As if lawmakers did not already punish American oil companies heavily enough, because of the Byzantine system of laws that surrounds international taxation, companies have compelling reasons to cease American operations altogether. While the rest of the developed world has moved to a “territorial” system of taxation whereby only money made in the country faces a tax liability, the U.S. retains a “worldwide” system that taxes money made anywhere in the world by a U.S. company, leaving them prey to foreign competition with lower tax bills.
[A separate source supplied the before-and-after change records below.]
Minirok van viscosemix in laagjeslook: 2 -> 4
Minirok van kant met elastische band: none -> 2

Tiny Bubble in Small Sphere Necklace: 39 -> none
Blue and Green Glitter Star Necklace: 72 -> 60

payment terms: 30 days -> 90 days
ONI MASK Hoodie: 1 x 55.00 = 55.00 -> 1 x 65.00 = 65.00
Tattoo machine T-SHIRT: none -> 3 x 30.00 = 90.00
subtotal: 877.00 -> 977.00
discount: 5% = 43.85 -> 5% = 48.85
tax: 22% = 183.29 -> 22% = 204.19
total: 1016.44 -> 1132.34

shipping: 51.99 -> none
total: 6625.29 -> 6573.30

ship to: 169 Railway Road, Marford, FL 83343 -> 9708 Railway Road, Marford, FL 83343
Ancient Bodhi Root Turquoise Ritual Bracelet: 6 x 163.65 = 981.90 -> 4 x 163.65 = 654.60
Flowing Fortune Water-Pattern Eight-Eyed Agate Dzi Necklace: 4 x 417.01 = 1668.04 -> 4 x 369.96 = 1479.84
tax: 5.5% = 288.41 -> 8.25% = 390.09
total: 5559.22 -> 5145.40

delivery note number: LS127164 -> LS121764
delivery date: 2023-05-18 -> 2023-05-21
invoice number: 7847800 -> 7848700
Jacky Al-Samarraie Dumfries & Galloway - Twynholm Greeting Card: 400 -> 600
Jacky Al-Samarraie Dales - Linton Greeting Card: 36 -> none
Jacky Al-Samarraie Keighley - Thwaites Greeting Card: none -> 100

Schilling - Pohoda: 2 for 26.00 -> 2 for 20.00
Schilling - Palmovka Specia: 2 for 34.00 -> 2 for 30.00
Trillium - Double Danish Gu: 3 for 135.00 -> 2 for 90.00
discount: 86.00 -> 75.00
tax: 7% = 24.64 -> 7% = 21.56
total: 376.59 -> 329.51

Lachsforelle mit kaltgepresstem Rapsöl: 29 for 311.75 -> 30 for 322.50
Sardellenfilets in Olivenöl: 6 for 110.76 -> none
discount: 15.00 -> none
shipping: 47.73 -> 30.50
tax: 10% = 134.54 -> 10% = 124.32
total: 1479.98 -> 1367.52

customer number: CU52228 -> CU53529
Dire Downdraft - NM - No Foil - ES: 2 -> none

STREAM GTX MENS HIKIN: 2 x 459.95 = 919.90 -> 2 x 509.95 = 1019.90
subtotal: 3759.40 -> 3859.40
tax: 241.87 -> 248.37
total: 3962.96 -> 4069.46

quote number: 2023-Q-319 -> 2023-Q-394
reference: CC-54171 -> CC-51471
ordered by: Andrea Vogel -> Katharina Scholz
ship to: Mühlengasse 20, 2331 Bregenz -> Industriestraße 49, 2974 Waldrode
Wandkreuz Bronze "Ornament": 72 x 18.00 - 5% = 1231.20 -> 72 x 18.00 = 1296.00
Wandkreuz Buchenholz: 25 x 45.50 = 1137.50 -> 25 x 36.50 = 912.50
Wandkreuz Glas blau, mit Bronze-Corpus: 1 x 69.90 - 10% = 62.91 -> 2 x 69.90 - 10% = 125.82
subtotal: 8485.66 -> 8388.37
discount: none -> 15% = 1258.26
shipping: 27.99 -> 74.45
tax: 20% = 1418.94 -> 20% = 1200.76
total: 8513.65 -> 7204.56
To ease the situation, Congress has created a series of exclusions, deferrals, deductions, and credits to prevent paying taxes twice on the same income. Thanks to years of revenue-hungry politicians, these palliatives have become divorced from their missions, yet removing them, as this bill does, without moving the U.S. to a more sensible system of territorial taxation does nothing other than penalize companies that elect to operate in the U.S. or maintain headquarters here. In short, all that these tax increases do is penalize American workers by giving their employers reasons to offshore, scale back, or lose ground to foreign competition.

These energy bills are typical of the Obama Administration’s motto, “never let a crisis go to waste.” Democrats are selling these bills as a response to gushing oil. In reality, they are using the Gulf as a means to their end– higher taxes.

Christopher Prandoni is a Federal Affairs Manager at Americans for Tax Reform.